Clinical supervisors
Finally, although not part of grounds for detention, I should mention the role of the clinical supervisor. Some colleagues believe that psychiatrists are the only professionals with sufficient breadth of training to undertake this role. Others take the view that, with modern multidisciplinary teams, the natural ‘leader’ for a particular patient may come from one of a number of different disciplines. Both views are easily supportable. There is, however, an aspect of the role that has not been addressed.

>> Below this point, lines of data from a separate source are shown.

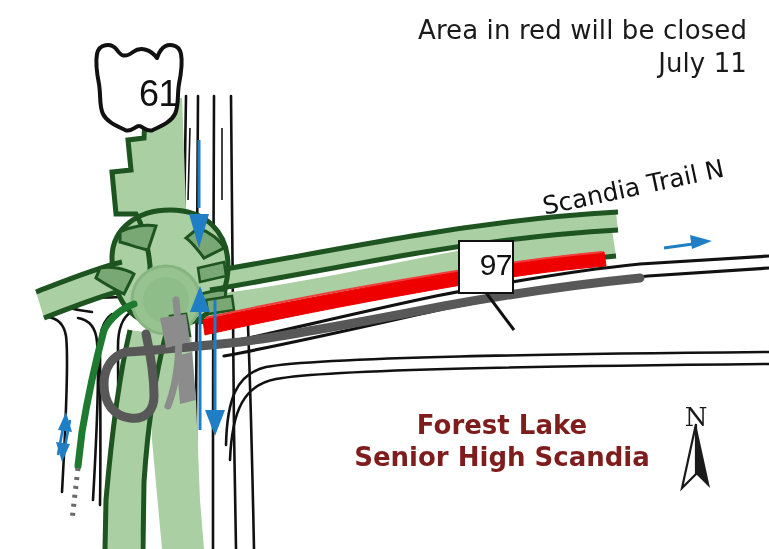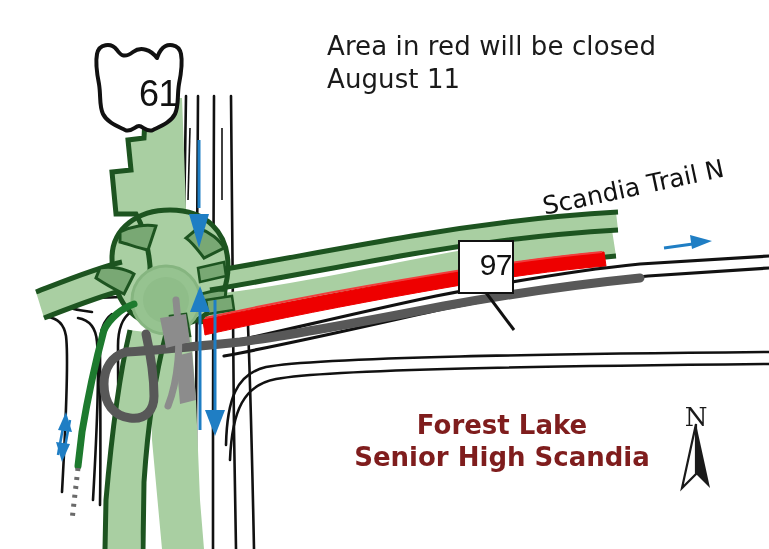--- a/index.html
+++ b/index.html
@@ -7,8 +7,8 @@
   #map-root{position:relative;width:769px;height:549px;background:#ffffff;overflow:hidden;}
   #map-svg{position:absolute;left:0;top:0;width:769px;height:549px;}
   .notice{
-    position:absolute;right:22px;top:30px;width:420px;
-    text-align:left;line-height:1.28;
+    position:absolute;right:22px;top:14px;width:420px;
+    text-align:right;line-height:1.28;
     font-size:26px;color:#1a1a1a;font-weight:400;
     font-family:"DejaVu Sans",sans-serif;letter-spacing:.1px;
   }

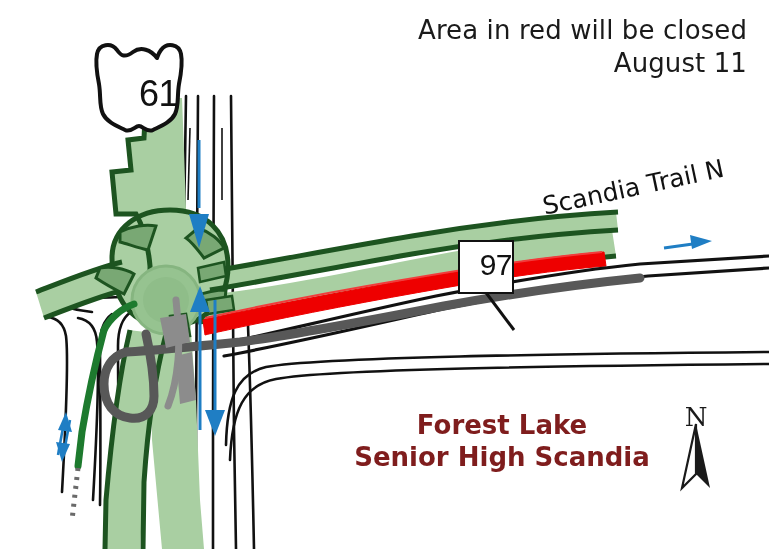--- a/index.html
+++ b/index.html
@@ -249,7 +249,7 @@
 
   <div class="notice">
     <div>Area in red will be closed</div>
-    <div>August 11</div>
+    <div>July 11</div>
   </div>
 
   <div class="shield-61">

One of the responsibilities placed upon a ‘responsible medical officer’ (RMO) is the duty, in relation to the detained patient, to keep under constant review whether or not the criteria for detention continue to be met. If the patient no longer meets the criteria for detention the RMO should discharge the patient from detention under section. It is clear that only doctors (registered medical practitioners) are deemed qualified to recommend detention or compulsion (this remains true under the provisions of the Draft Bill). There remains a question, therefore, as to whether or not a non-medical clinical supervisor could fulfil this obligation.
Conclusions
In these two editorials I hope that I have given some idea of the process of law reform and the difficulties, and range of options, in determining College policy (let alone a policy agreed with the 60 organisations that make up the Mental Health Alliance).
Your views will continue to be welcome until the process is complete. As I write, we know only that the Joint Select Committee will sit before the Queen’s Speech in November 2004. The revised Draft Bill will clearly need to be published some time prior to this.
Will all this effort achieve anything? It already has. Never before have two draft bills on the same subject been presented to Parliament. We have made history.